**** RECORDS SHOWN ****

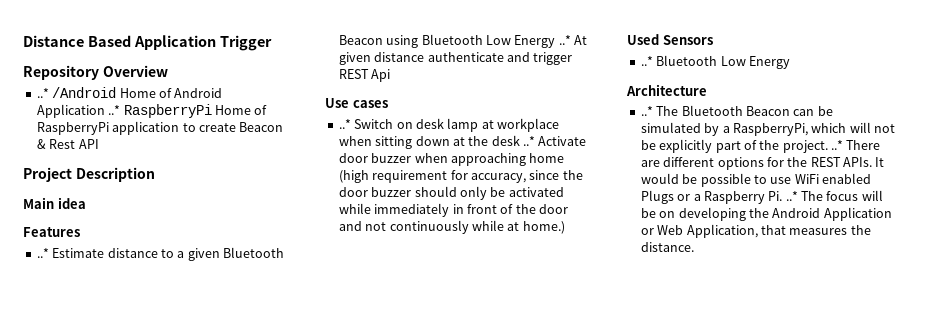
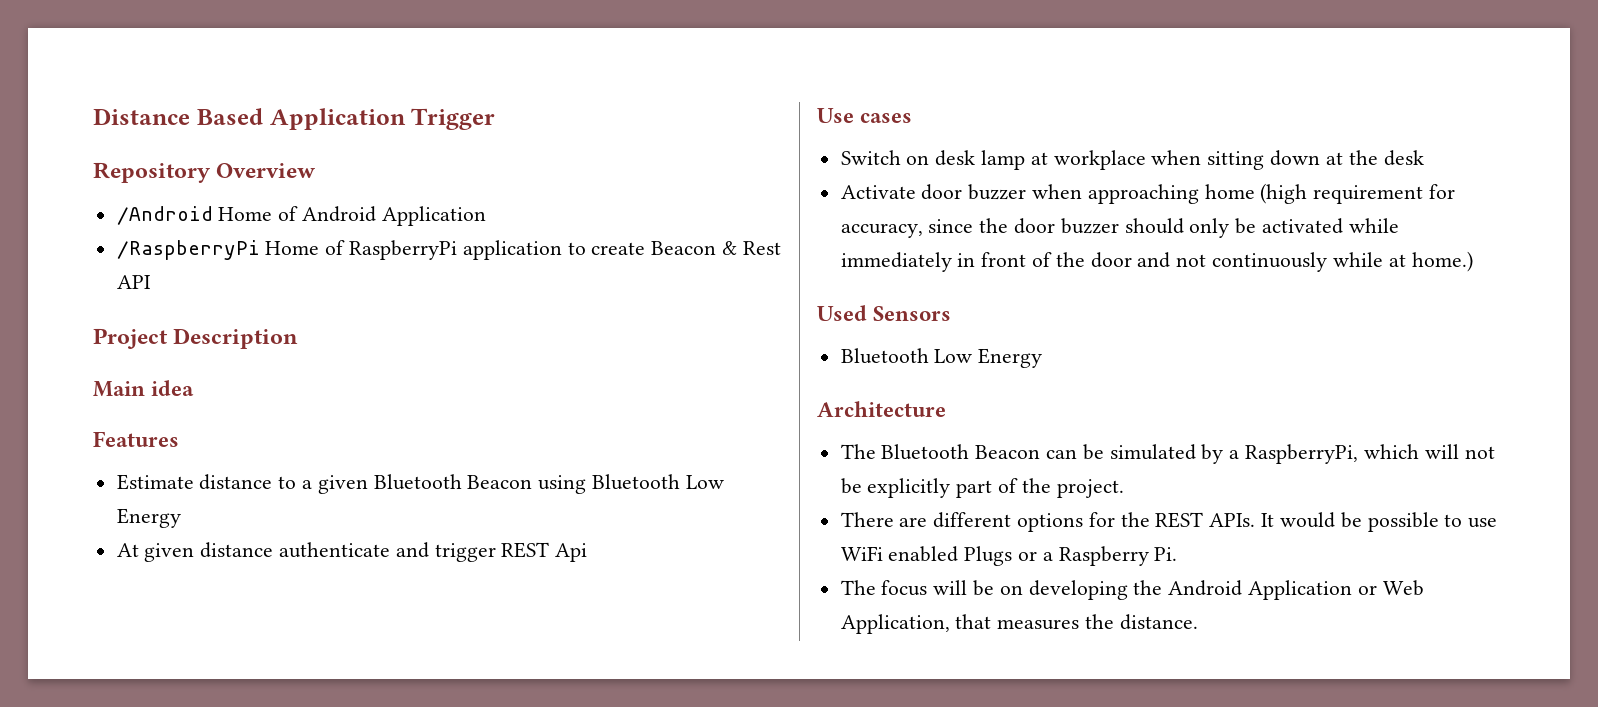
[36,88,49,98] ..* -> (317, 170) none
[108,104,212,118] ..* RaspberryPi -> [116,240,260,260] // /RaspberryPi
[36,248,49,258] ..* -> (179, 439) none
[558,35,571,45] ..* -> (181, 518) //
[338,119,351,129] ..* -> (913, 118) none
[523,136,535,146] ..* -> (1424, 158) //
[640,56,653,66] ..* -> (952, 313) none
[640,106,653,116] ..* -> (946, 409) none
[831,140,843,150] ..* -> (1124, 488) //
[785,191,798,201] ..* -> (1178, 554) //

****

**WORK TO BE COMPLETED:** Which of the lines above contain "none"? Return them all.

**SOLUTION BELOW:**
[36,88,49,98] ..* -> (317, 170) none
[36,248,49,258] ..* -> (179, 439) none
[338,119,351,129] ..* -> (913, 118) none
[640,56,653,66] ..* -> (952, 313) none
[640,106,653,116] ..* -> (946, 409) none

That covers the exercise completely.